- [Directions]
Please copy exactly the lines from the first in the records through the line that contains "font-style: italic ->", but not the pictures.

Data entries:
<<<<

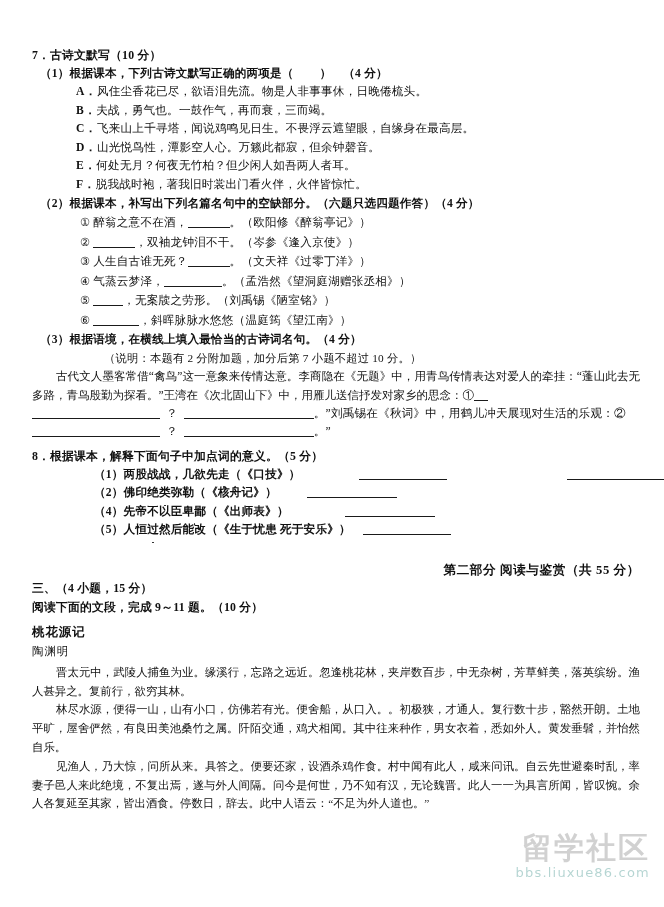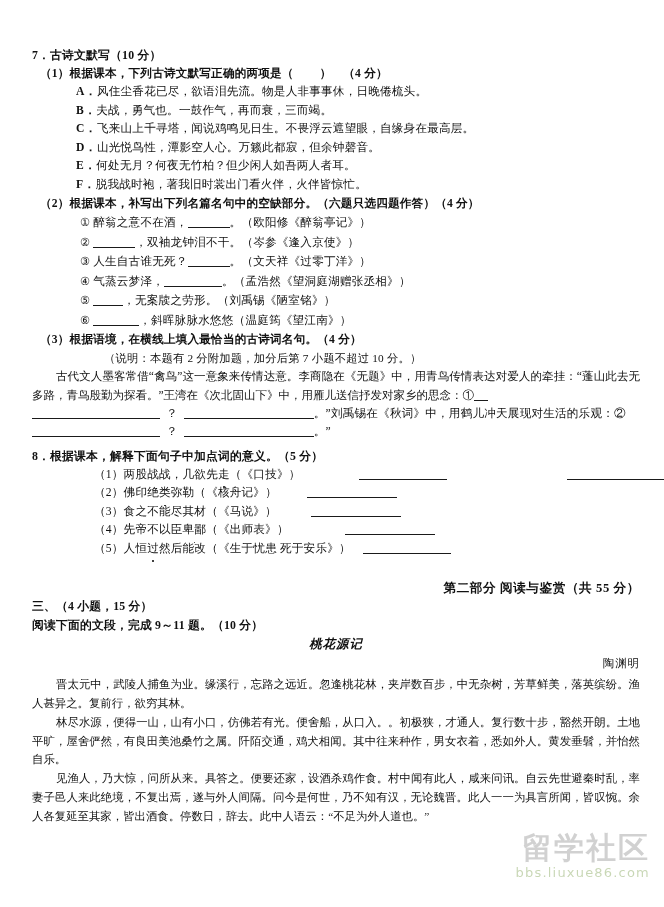"（1）两股战战，几欲先走（《口技》）" .q8-item { font-weight: none -> bold }
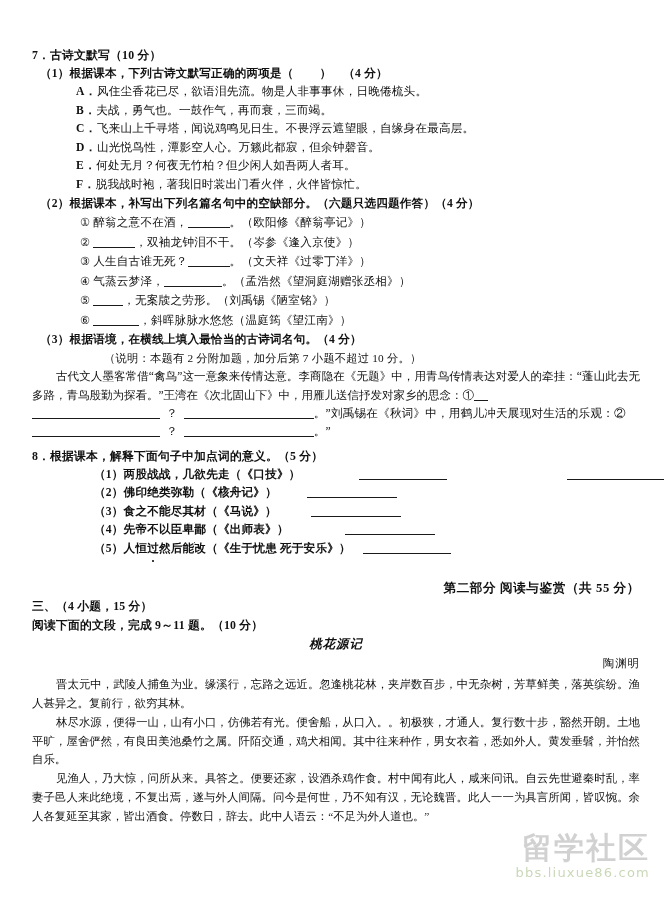"（3）食之不能尽其材（《马说》）" div.line { html: <div><span>（3）</span><span>食</span><span>之不能尽其材（《马说》）</span><span></span><span></span></div> -> none }
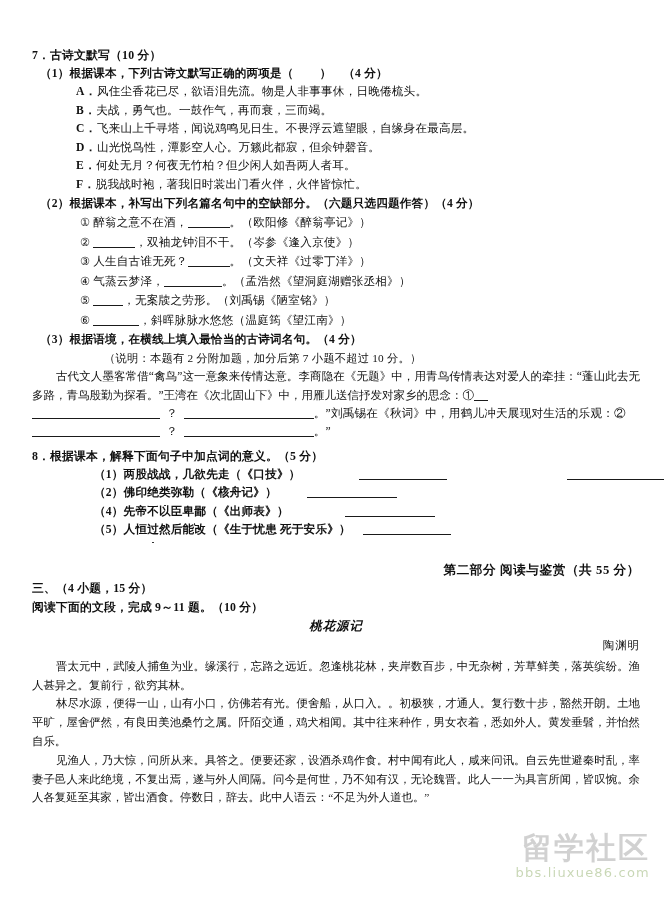"桃花源记" .reading-title { font-style: italic -> none; margin-top: none -> 6px; text-align: center -> none }
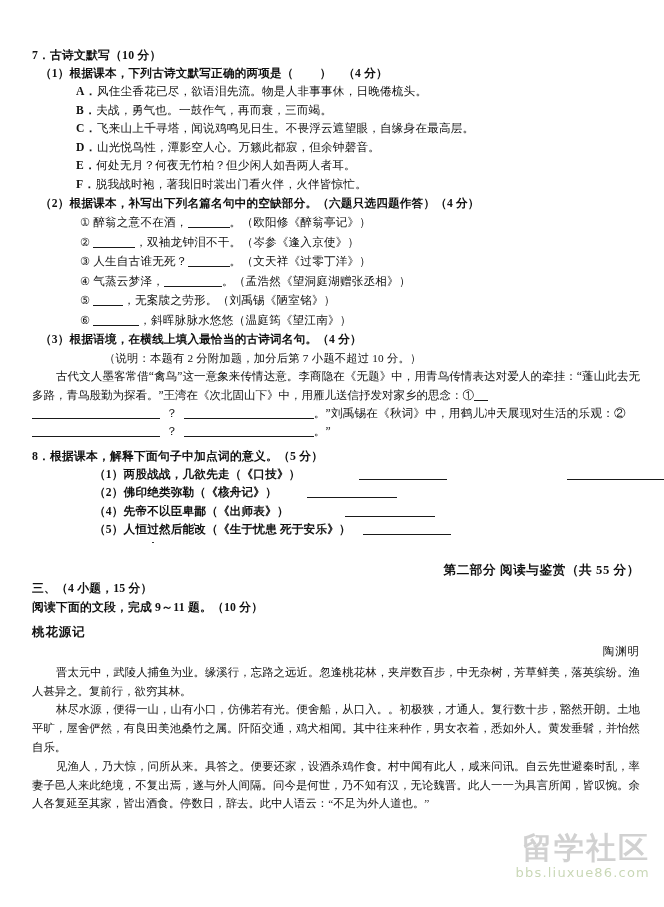"陶渊明" .reading-author { text-align: right -> left }
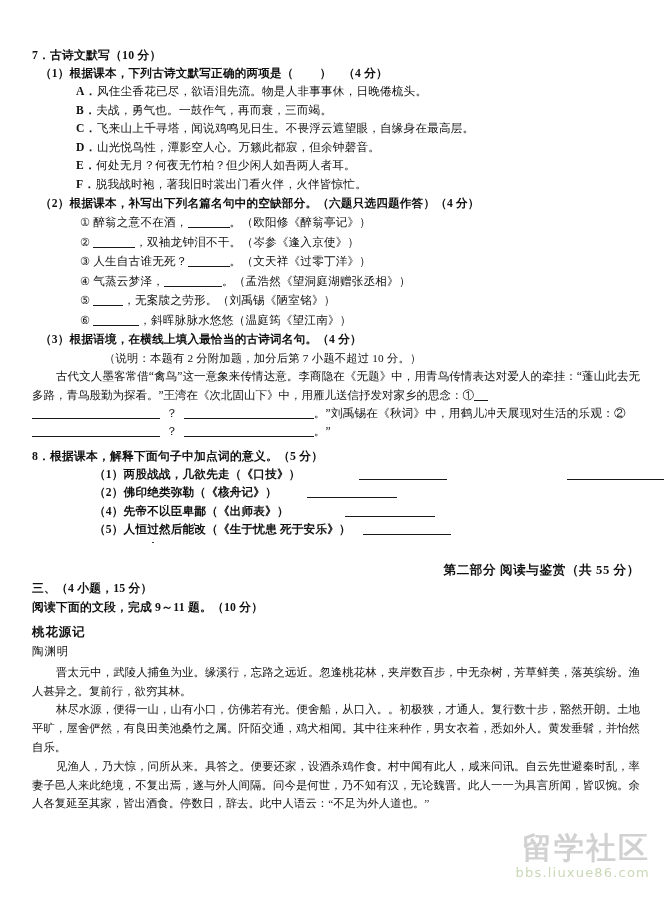"bbs.liuxue86.com" .wm-sub { color: #4d7c0f -> #0f766e }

>>>>

- [Exercise answer]
"（1）两股战战，几欲先走（《口技》）" .q8-item { font-weight: none -> bold }
"（3）食之不能尽其材（《马说》）" div.line { html: <div><span>（3）</span><span>食</span><span>之不能尽其材（《马说》）</span><span></span><span></span></div> -> none }
"桃花源记" .reading-title { font-style: italic -> none; margin-top: none -> 6px; text-align: center -> none }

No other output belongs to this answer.